Leave out the images and transcribe the entries below word for word.

Front-end code edit data:
Content starts

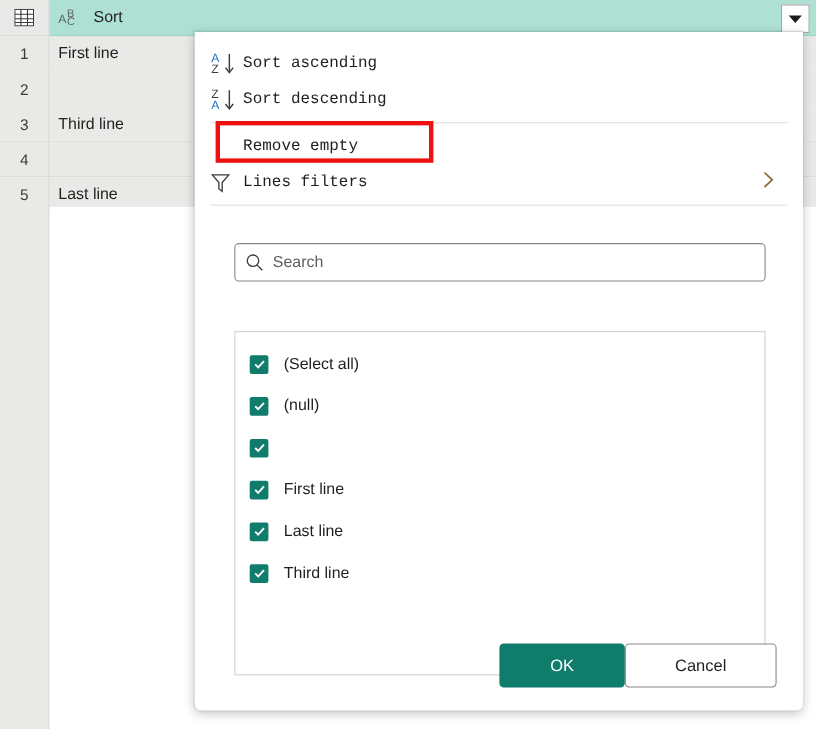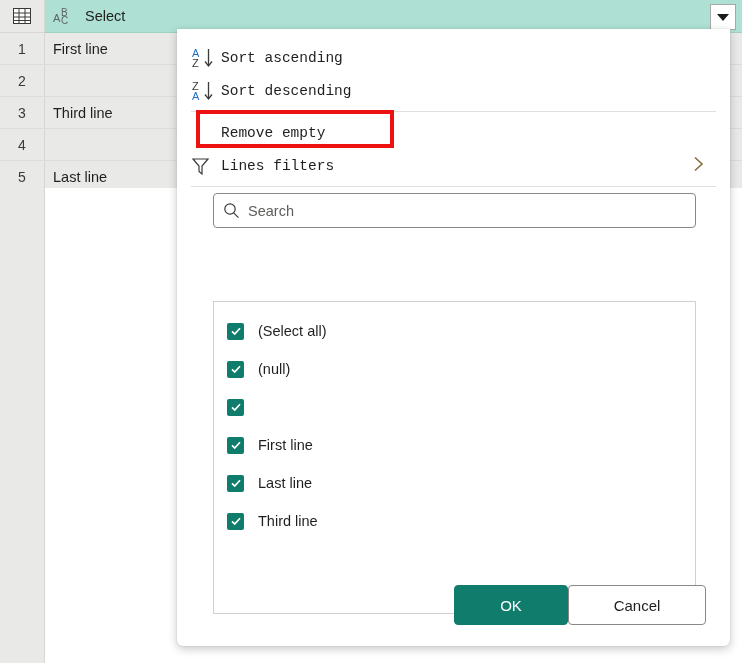--- a/index.html
+++ b/index.html
@@ -349,7 +349,7 @@
           <span class="b">B</span>
           <span class="c">C</span>
       </span>
-      <span class="col-title">Select</span>
+      <span class="col-title">Sort</span>
       <span class="dropdown-btn">
         <span class="caret-down"></span>
       </span>

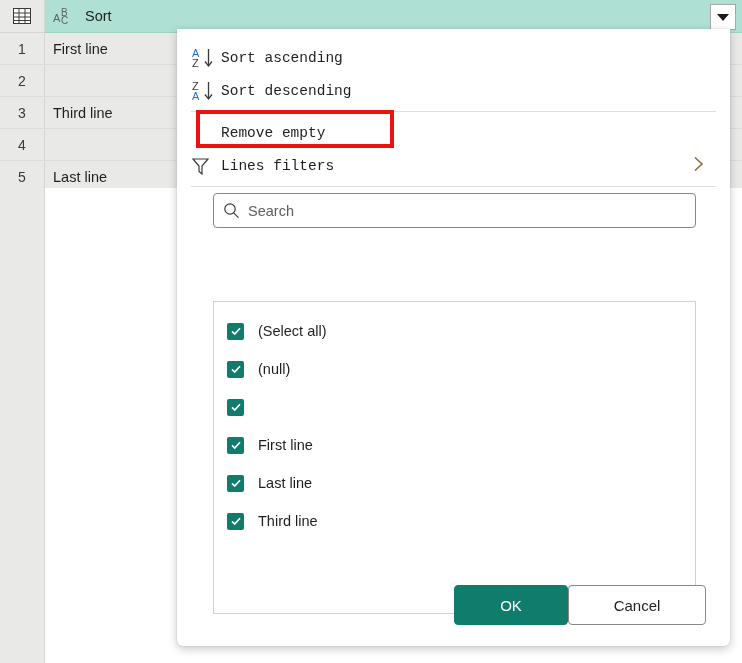--- a/index.html
+++ b/index.html
@@ -230,7 +230,7 @@
   .search-wrap {
     position: absolute;
     left: 36px;
-    top: 164px;
+    top: 192px;
     width: 481px;
     height: 33px;
     border: 1px solid #8a8886;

Content ends

EXERCISE ANSWER:
--- a/index.html
+++ b/index.html
@@ -349,7 +349,7 @@
           <span class="b">B</span>
           <span class="c">C</span>
       </span>
-      <span class="col-title">Select</span>
+      <span class="col-title">Sort</span>
       <span class="dropdown-btn">
         <span class="caret-down"></span>
       </span>

--- a/index.html
+++ b/index.html
@@ -230,7 +230,7 @@
   .search-wrap {
     position: absolute;
     left: 36px;
-    top: 164px;
+    top: 192px;
     width: 481px;
     height: 33px;
     border: 1px solid #8a8886;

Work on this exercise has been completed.